* **Description of the task**: Any image found in the entries is to be skipped; the rest is returned word for word.

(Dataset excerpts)

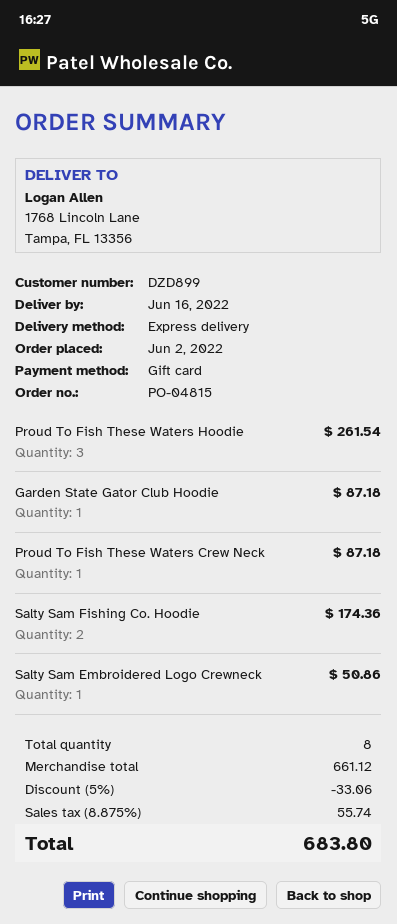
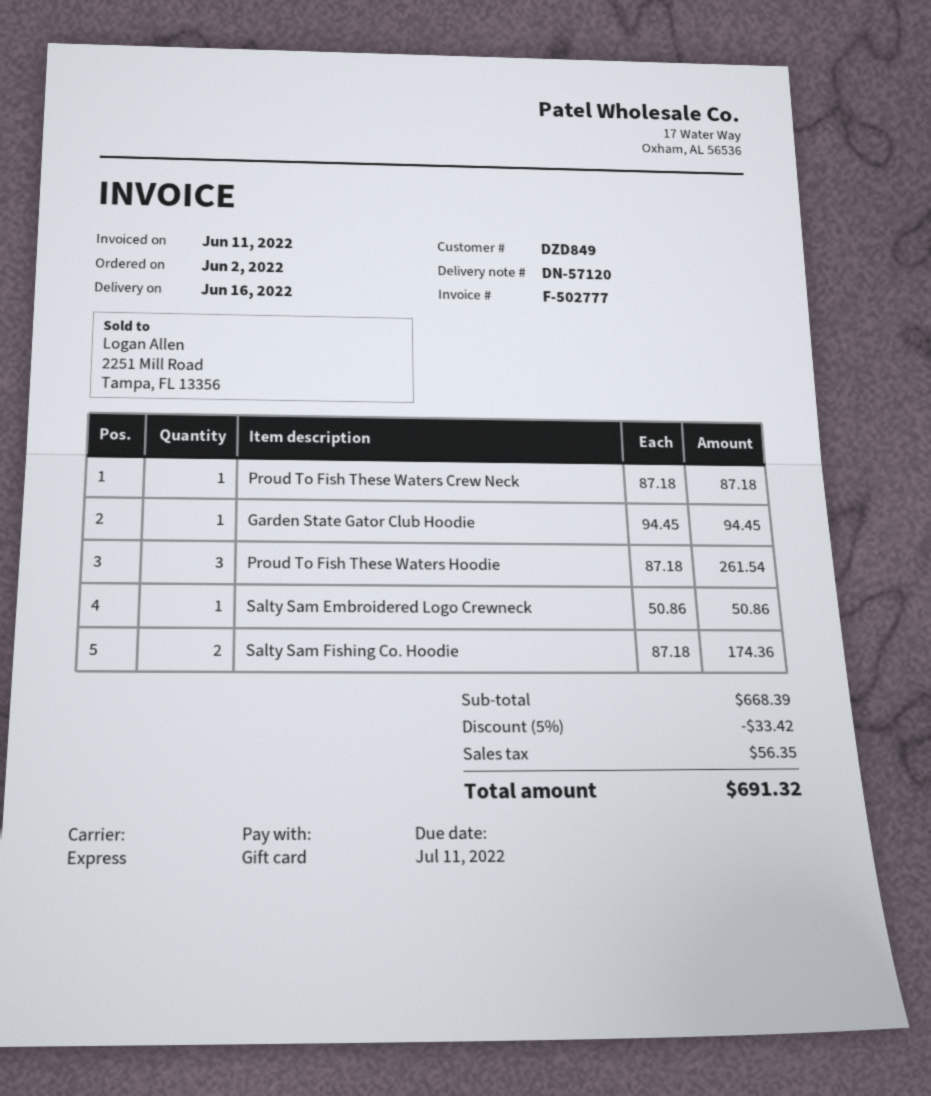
customer number: DZD899 -> DZD849
Garden State Gator Club Hoodie: 1 for 87.18 -> 1 for 94.45
subtotal: 661.12 -> 668.39
discount: 5% = 33.06 -> 5% = 33.42
tax: 55.74 -> 56.35
total: 683.80 -> 691.32

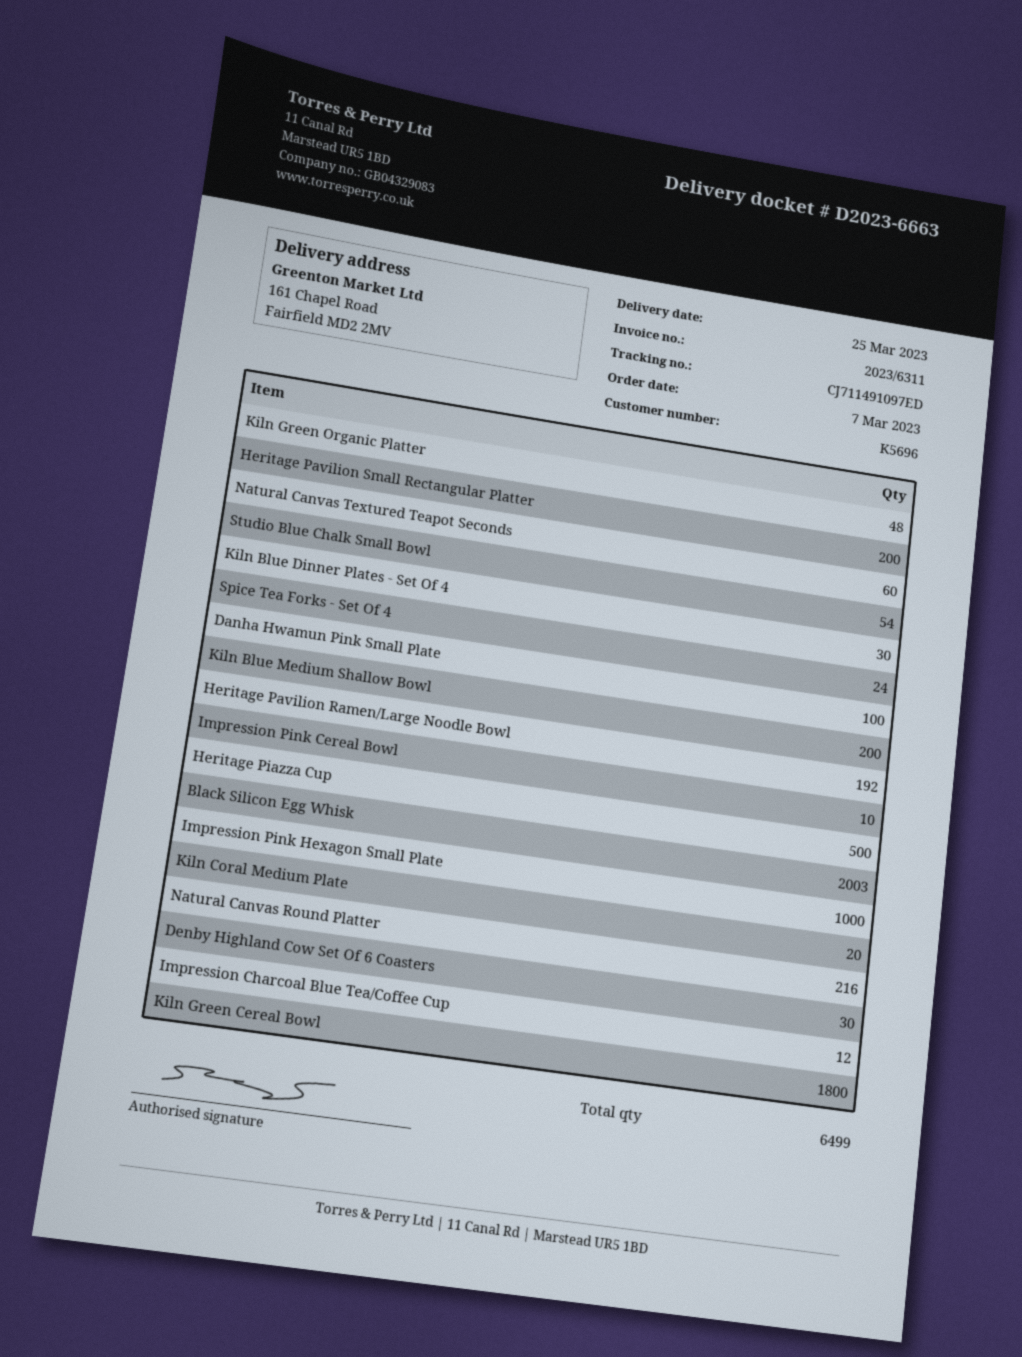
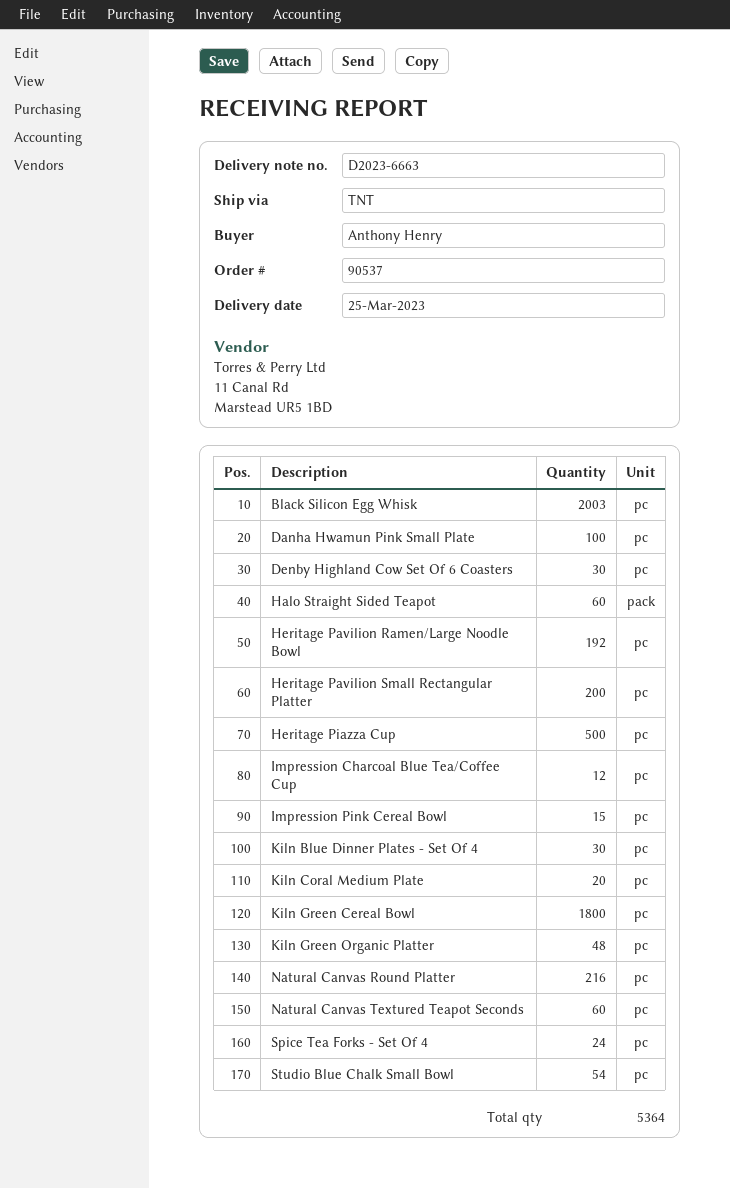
Kiln Blue Medium Shallow Bowl: 200 -> none
Impression Pink Cereal Bowl: 10 -> 15
Impression Pink Hexagon Small Plate: 1000 -> none
Halo Straight Sided Teapot: none -> 60
total quantity: 6499 -> 5364

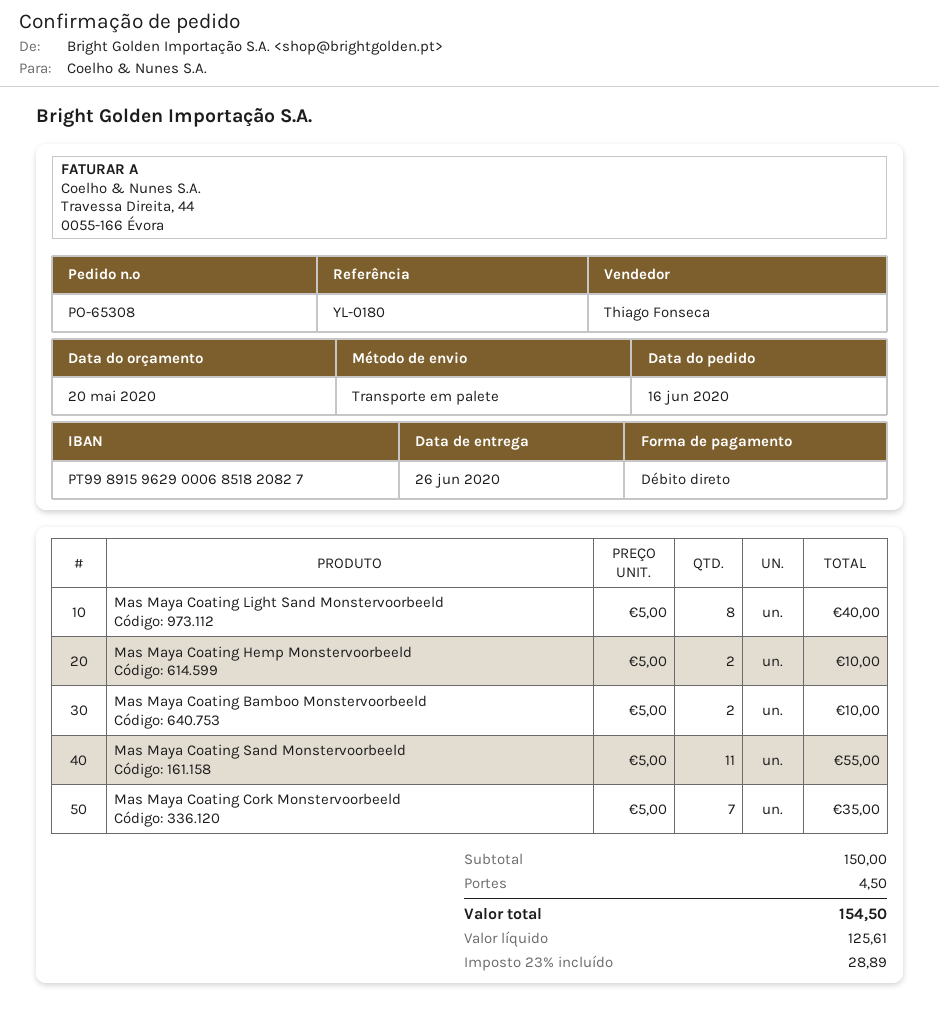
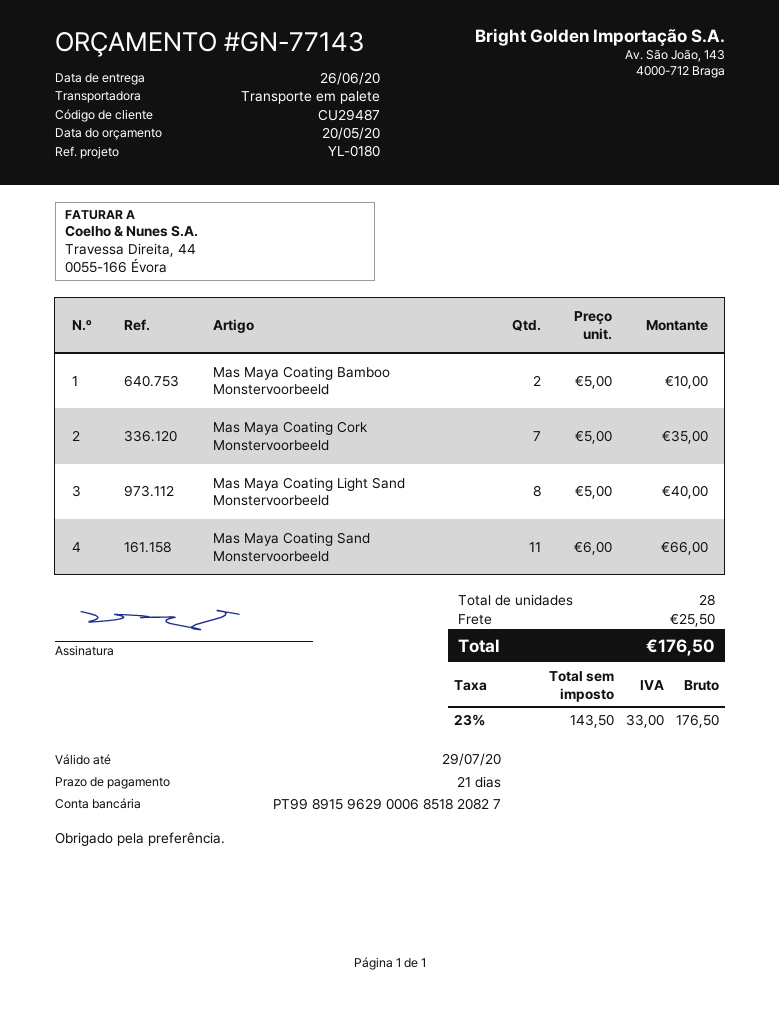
Mas Maya Coating Hemp Monstervoorbeeld: 2 x 5.00 = 10.00 -> none
Mas Maya Coating Sand Monstervoorbeeld: 11 x 5.00 = 55.00 -> 11 x 6.00 = 66.00
shipping: 4.50 -> 25.50
net: 125.61 -> 143.50
tax: 23% = 28.89 -> 23% = 33.00
total: 154.50 -> 176.50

* **Solution to the problem**:
customer number: DZD899 -> DZD849
Garden State Gator Club Hoodie: 1 for 87.18 -> 1 for 94.45
subtotal: 661.12 -> 668.39
discount: 5% = 33.06 -> 5% = 33.42
tax: 55.74 -> 56.35
total: 683.80 -> 691.32

Kiln Blue Medium Shallow Bowl: 200 -> none
Impression Pink Cereal Bowl: 10 -> 15
Impression Pink Hexagon Small Plate: 1000 -> none
Halo Straight Sided Teapot: none -> 60
total quantity: 6499 -> 5364

Mas Maya Coating Hemp Monstervoorbeeld: 2 x 5.00 = 10.00 -> none
Mas Maya Coating Sand Monstervoorbeeld: 11 x 5.00 = 55.00 -> 11 x 6.00 = 66.00
shipping: 4.50 -> 25.50
net: 125.61 -> 143.50
tax: 23% = 28.89 -> 23% = 33.00
total: 154.50 -> 176.50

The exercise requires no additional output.